As this shift takes place, the value-add of the IP vendors will change. No longer the domain experts for the IP, they will in stead add value by commercialization. Solid, correct IP needs to be cleansed of application-specific, flow-specific, and process-specific elements so that it is reusable. It needs to be parameterized so that it can be adapted to a wider variety of environments, from different system busses to different power-management schemes to different sizes and shapes. All these changes need to be verified. The IP needs to be documented to IP-industry standards (don’t get me started on that one …) and all the views that go into the IP design kit need to be created for all the tool flows the vendor supports. That in itself is a significant expertise, mostly application-independent.
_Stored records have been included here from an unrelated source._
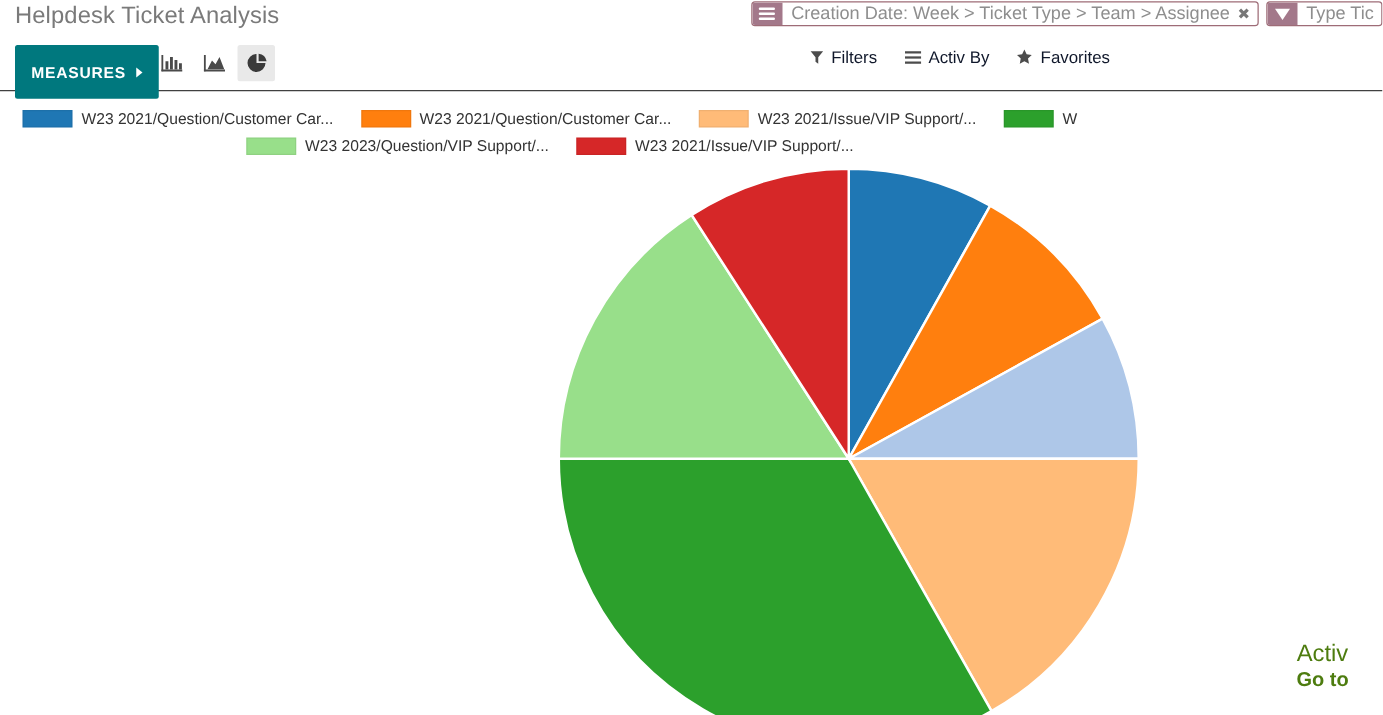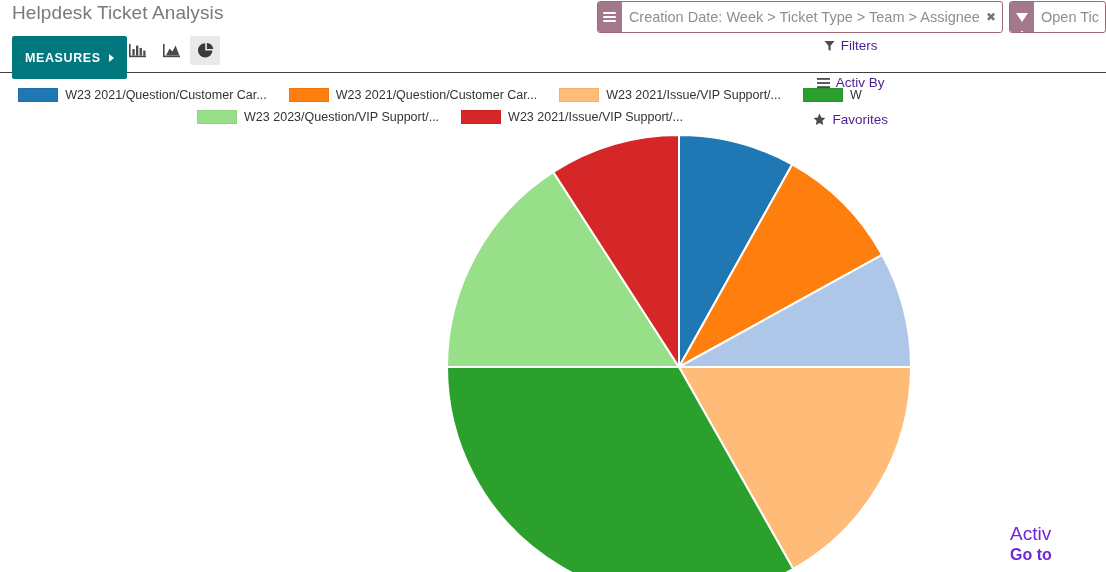--- a/index.html
+++ b/index.html
@@ -52,7 +52,7 @@
     border: 1px solid #9e6c77;
     border-radius: 3px;
     overflow: hidden;
-    height: 32px;
+    height: 20px;
     background: #ffffff;
     box-sizing: border-box;
   }

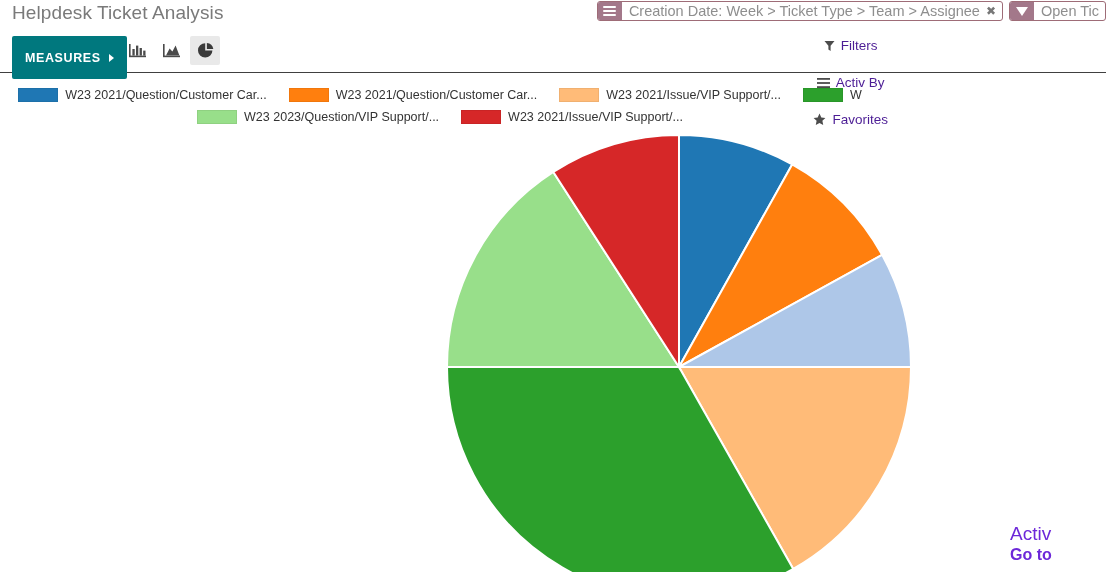--- a/index.html
+++ b/index.html
@@ -246,7 +246,7 @@
       <div class="facet-icon">
         <div class="funnel"></div>
       </div>
-      <div class="facet-label">Open Tic</div>
+      <div class="facet-label">Type Tic</div>
     </div>
 
   </div>

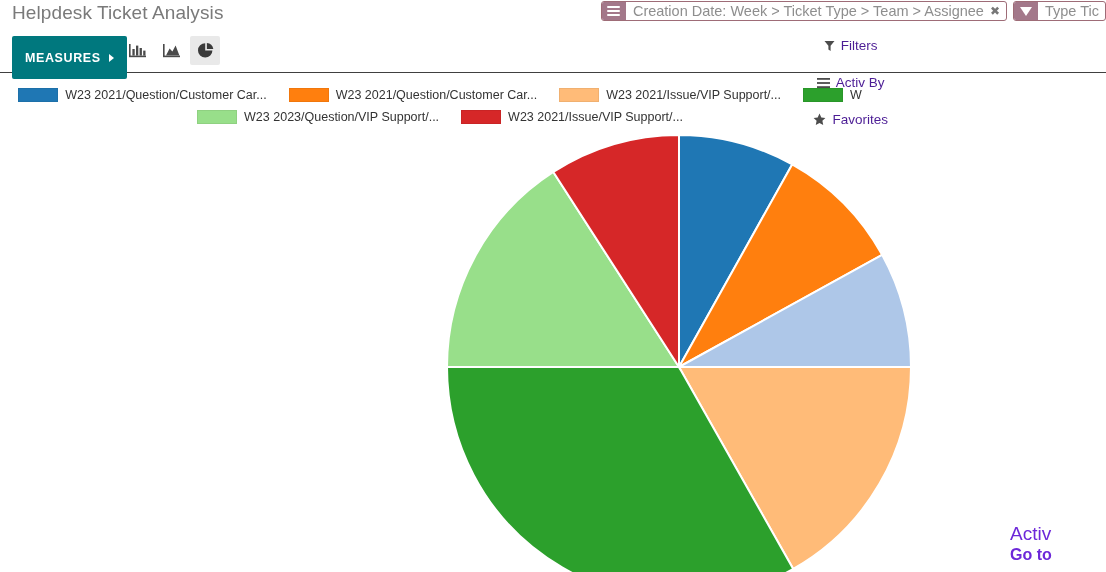--- a/index.html
+++ b/index.html
@@ -153,8 +153,7 @@
     gap: 22px;
     align-items: center;
     font-size: 13.5px;
-    color: #4c1d95;
-    flex-direction: column;
+    color: #0f172a;
   }
   .menu-item {
     display: flex;

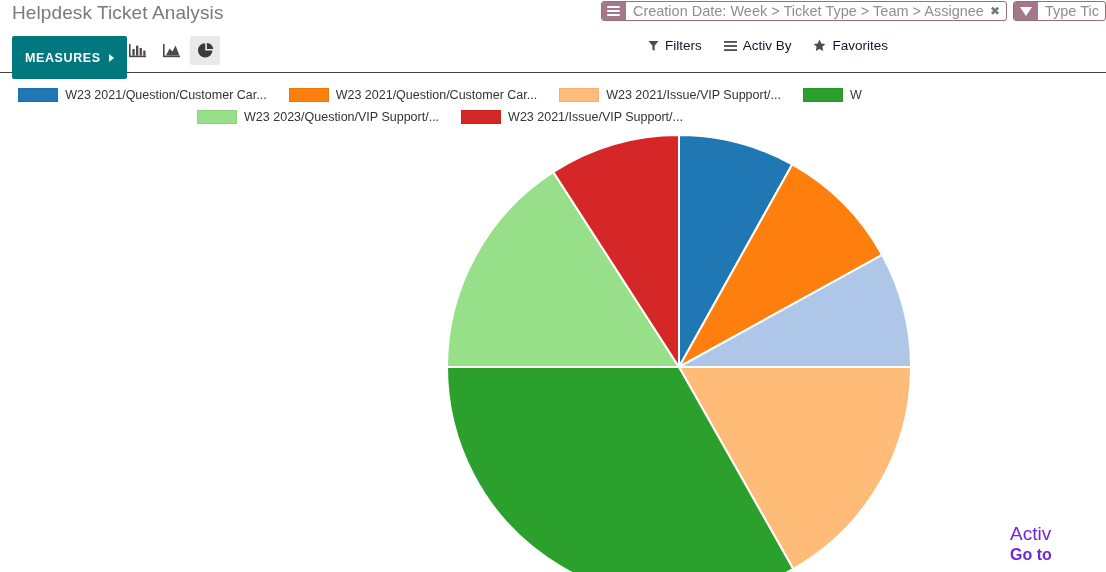--- a/index.html
+++ b/index.html
@@ -210,9 +210,9 @@
   .watermark {
     position: absolute;
     right: 0;
-    bottom: 8px;
-    text-align: left;
-    color: #6d28d9;
+    bottom: 18px;
+    text-align: center;
+    color: #4d7c0f;
     width: 96px;
     overflow: hidden;
     pointer-events: none;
This will probably mean a narrowing of net margins for IP companies yet again, as they have to license the cores themselves before they can commercialize and resell them. But if in fact a commercialization team can be pipelined to handle a wide range of cores efficiently, it means a reduction in what has been of late an alarming growth in the R/D cost of being a big IP provider. You don’t have to have a team of PCI-e gen-2 experts now, just good supplier relationships.
Like most supplier relationships in our world, these SoC-developer to IP vendor relationships will be more joint development partnerships than they will be traditional merchant-customer supply chains. Already, Buric says, Virage envisions having its own engineers involved much earlier in the development of the next generation of interface IP at AMD, in order to smooth out ahead of time the potentially treacherous path to commercialization, and to make sure the commercialization team has access to the right people at AMD. This evolution will undoubtedly influence the design of AMD’s cores, even the versions intended for internal use.
Even though it will require changes from both parties, the model has the potential to allow AMD to recapture more of its development costs on IP that could be useful on the outside. It has the potential to reduce R/D as a percentage of sales at Virage. And it could put higher-quality IP in the hands of Virage’s customers, increasing their likelihood of first-time silicon success and market success as well. It all seems worth exploring.